For our experiments, we used the six emotional classes - Anger, Fear, Happy, Neutral, Sadness and Surprise from the FER datasets: FER 2013 (F), RAF-DB (R), JAFFE (J), and CAFE (C). Each domain has 600 labelled samples for training, i.e. 100 from each class label, and the testing set has 60 samples, i.e. 10 from each class label. Samples from each FER dataset are represented in Fig. 2

Image classification We further considered the image classification to demonstrate the generalizability of the approach. For this, we conducted experiments on the benchmark image dataset CIFAR-100. We followed the specific experiment setting proposed by Lee et al.14.

  • CIFAR 100: The CIFAR-100 dataset has 100 classes containing 600 images each. There are 500 training images and 100 testing images per class. For our experiment, we have considered ten different source tasks, each consisting of 2 non-overlapping classes. All images were resized to 32x32, and the pixel values were normalized to zero mean and unit variance.

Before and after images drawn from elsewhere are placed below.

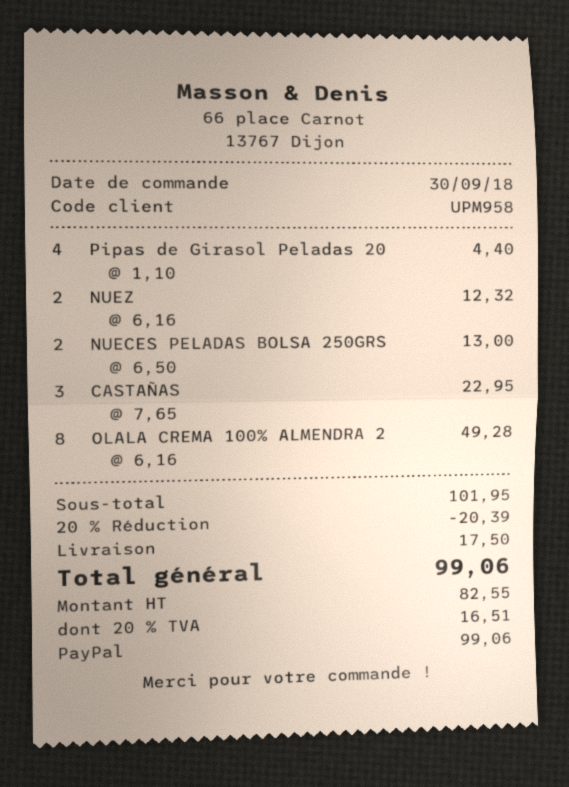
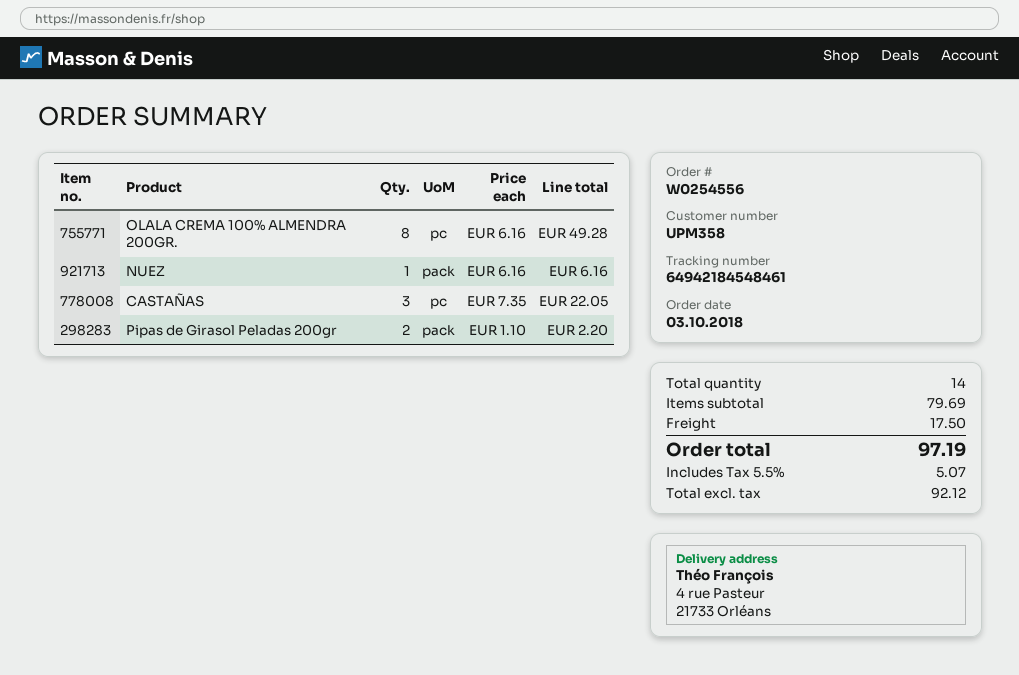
order date: 2018-09-30 -> 2018-10-03
customer number: UPM958 -> UPM358
Pipas de Girasol Peladas 20: 4 x 1.10 = 4.40 -> 2 x 1.10 = 2.20
NUEZ: 2 x 6.16 = 12.32 -> 1 x 6.16 = 6.16
NUECES PELADAS BOLSA 250GRS: 2 x 6.50 = 13.00 -> none
CASTAÑAS: 3 x 7.65 = 22.95 -> 3 x 7.35 = 22.05
subtotal: 101.95 -> 79.69
discount: 20% = 20.39 -> none
net: 82.55 -> 92.12
tax: 20% = 16.51 -> 5.5% = 5.07
total: 99.06 -> 97.19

For our experiments, we randomly selected 10 non-overlapping class categories from the source task. For training, each source dataset had 500-labeled samples per class. Samples from the CIFAR-100 dataset are represented in Fig. 3.

Figure 2
figure 2

Sample images for FER datasets.

Figure 3
figure 3

Sample images for the CIFAR-100.

Experiments

We investigated the performance of the MSTL-MCA approach on multiple FER datasets. In this, we compare our approach against two different baselines, which are commonly followed in the literature. The first one is the best single-source adaptation among the other sources (best-SS)37, and the other is a unified multi-source model (uni-MS) where all the source data are combined to form a single source and single-source domain adaptation is performed on the target data60. There is very limited work in multi-source domain adaptation without access to the source data. We compared our approach with Lee et al.14, where they have considered feature independence while performing maximal correlation-based source weighting for multi-source domain adaptation. Further comparison was made with the DECISION22 where unsupervised multi-source domain adaptation is being addressed using Information Maximisation loss and clustering-based pseudo labelling. We conduct experiments by selecting the target dataset in a round-robin fashion from among the set of FER datasets and keeping all the other datasets as the source datasets. We extended our experiments by evaluating the method on a novel CFED dataset as the target and the other standard datasets as the source task.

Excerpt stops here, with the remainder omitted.